-------- Data records

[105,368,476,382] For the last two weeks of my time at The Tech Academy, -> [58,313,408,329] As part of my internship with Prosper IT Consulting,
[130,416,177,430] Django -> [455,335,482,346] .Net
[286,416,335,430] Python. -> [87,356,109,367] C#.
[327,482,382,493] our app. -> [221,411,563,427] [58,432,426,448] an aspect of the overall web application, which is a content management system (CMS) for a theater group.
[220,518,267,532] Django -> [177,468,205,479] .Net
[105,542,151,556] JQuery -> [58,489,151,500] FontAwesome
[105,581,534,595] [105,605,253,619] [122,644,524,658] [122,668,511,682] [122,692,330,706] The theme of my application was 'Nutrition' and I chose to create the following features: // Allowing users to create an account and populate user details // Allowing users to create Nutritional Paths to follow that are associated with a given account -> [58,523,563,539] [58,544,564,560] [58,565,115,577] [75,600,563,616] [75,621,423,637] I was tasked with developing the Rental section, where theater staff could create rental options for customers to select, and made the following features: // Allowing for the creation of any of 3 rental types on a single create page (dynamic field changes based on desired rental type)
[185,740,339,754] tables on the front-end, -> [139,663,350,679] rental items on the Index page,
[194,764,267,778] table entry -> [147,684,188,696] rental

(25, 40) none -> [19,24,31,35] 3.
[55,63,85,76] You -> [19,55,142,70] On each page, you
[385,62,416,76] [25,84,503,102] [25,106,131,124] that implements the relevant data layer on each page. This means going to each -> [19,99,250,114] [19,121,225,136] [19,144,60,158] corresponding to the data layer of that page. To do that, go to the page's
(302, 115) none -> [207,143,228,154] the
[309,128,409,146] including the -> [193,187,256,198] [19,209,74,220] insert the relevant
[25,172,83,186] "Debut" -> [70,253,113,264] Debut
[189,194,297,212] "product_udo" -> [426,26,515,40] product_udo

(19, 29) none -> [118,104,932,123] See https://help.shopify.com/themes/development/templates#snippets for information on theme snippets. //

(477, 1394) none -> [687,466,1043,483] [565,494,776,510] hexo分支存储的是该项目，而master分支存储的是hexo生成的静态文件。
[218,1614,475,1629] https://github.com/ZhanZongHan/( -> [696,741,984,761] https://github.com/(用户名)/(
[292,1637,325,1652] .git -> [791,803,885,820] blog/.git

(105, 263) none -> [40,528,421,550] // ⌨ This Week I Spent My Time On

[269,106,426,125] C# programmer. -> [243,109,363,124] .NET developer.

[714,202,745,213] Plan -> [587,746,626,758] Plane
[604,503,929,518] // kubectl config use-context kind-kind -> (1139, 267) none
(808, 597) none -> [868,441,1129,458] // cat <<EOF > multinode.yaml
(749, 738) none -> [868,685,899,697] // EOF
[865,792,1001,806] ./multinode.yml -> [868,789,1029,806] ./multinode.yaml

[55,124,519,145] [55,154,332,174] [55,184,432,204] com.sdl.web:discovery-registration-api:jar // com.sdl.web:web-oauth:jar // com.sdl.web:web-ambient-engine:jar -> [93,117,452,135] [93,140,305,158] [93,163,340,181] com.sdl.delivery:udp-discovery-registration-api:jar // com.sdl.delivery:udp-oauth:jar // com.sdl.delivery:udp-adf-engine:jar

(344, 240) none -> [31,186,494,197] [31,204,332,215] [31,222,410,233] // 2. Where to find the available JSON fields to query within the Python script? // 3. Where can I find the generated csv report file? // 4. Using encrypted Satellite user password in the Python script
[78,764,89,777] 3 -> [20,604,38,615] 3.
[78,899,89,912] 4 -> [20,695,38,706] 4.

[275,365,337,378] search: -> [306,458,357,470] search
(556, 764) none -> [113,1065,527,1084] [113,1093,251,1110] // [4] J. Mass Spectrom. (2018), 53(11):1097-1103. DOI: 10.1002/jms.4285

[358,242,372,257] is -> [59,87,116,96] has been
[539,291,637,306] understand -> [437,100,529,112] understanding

----------------

▶ [How to complete this task] Could each line above be retyped exactly?

▶ [Answer to the exercise]
[105,368,476,382] For the last two weeks of my time at The Tech Academy, -> [58,313,408,329] As part of my internship with Prosper IT Consulting,
[130,416,177,430] Django -> [455,335,482,346] .Net
[286,416,335,430] Python. -> [87,356,109,367] C#.
[327,482,382,493] our app. -> [221,411,563,427] [58,432,426,448] an aspect of the overall web application, which is a content management system (CMS) for a theater group.
[220,518,267,532] Django -> [177,468,205,479] .Net
[105,542,151,556] JQuery -> [58,489,151,500] FontAwesome
[105,581,534,595] [105,605,253,619] [122,644,524,658] [122,668,511,682] [122,692,330,706] The theme of my application was 'Nutrition' and I chose to create the following features: // Allowing users to create an account and populate user details // Allowing users to create Nutritional Paths to follow that are associated with a given account -> [58,523,563,539] [58,544,564,560] [58,565,115,577] [75,600,563,616] [75,621,423,637] I was tasked with developing the Rental section, where theater staff could create rental options for customers to select, and made the following features: // Allowing for the creation of any of 3 rental types on a single create page (dynamic field changes based on desired rental type)
[185,740,339,754] tables on the front-end, -> [139,663,350,679] rental items on the Index page,
[194,764,267,778] table entry -> [147,684,188,696] rental

(25, 40) none -> [19,24,31,35] 3.
[55,63,85,76] You -> [19,55,142,70] On each page, you
[385,62,416,76] [25,84,503,102] [25,106,131,124] that implements the relevant data layer on each page. This means going to each -> [19,99,250,114] [19,121,225,136] [19,144,60,158] corresponding to the data layer of that page. To do that, go to the page's
(302, 115) none -> [207,143,228,154] the
[309,128,409,146] including the -> [193,187,256,198] [19,209,74,220] insert the relevant
[25,172,83,186] "Debut" -> [70,253,113,264] Debut
[189,194,297,212] "product_udo" -> [426,26,515,40] product_udo

(19, 29) none -> [118,104,932,123] See https://help.shopify.com/themes/development/templates#snippets for information on theme snippets. //

(477, 1394) none -> [687,466,1043,483] [565,494,776,510] hexo分支存储的是该项目，而master分支存储的是hexo生成的静态文件。
[218,1614,475,1629] https://github.com/ZhanZongHan/( -> [696,741,984,761] https://github.com/(用户名)/(
[292,1637,325,1652] .git -> [791,803,885,820] blog/.git

(105, 263) none -> [40,528,421,550] // ⌨ This Week I Spent My Time On

[269,106,426,125] C# programmer. -> [243,109,363,124] .NET developer.

[714,202,745,213] Plan -> [587,746,626,758] Plane
[604,503,929,518] // kubectl config use-context kind-kind -> (1139, 267) none
(808, 597) none -> [868,441,1129,458] // cat <<EOF > multinode.yaml
(749, 738) none -> [868,685,899,697] // EOF
[865,792,1001,806] ./multinode.yml -> [868,789,1029,806] ./multinode.yaml

[55,124,519,145] [55,154,332,174] [55,184,432,204] com.sdl.web:discovery-registration-api:jar // com.sdl.web:web-oauth:jar // com.sdl.web:web-ambient-engine:jar -> [93,117,452,135] [93,140,305,158] [93,163,340,181] com.sdl.delivery:udp-discovery-registration-api:jar // com.sdl.delivery:udp-oauth:jar // com.sdl.delivery:udp-adf-engine:jar

(344, 240) none -> [31,186,494,197] [31,204,332,215] [31,222,410,233] // 2. Where to find the available JSON fields to query within the Python script? // 3. Where can I find the generated csv report file? // 4. Using encrypted Satellite user password in the Python script
[78,764,89,777] 3 -> [20,604,38,615] 3.
[78,899,89,912] 4 -> [20,695,38,706] 4.

[275,365,337,378] search: -> [306,458,357,470] search
(556, 764) none -> [113,1065,527,1084] [113,1093,251,1110] // [4] J. Mass Spectrom. (2018), 53(11):1097-1103. DOI: 10.1002/jms.4285

[358,242,372,257] is -> [59,87,116,96] has been
[539,291,637,306] understand -> [437,100,529,112] understanding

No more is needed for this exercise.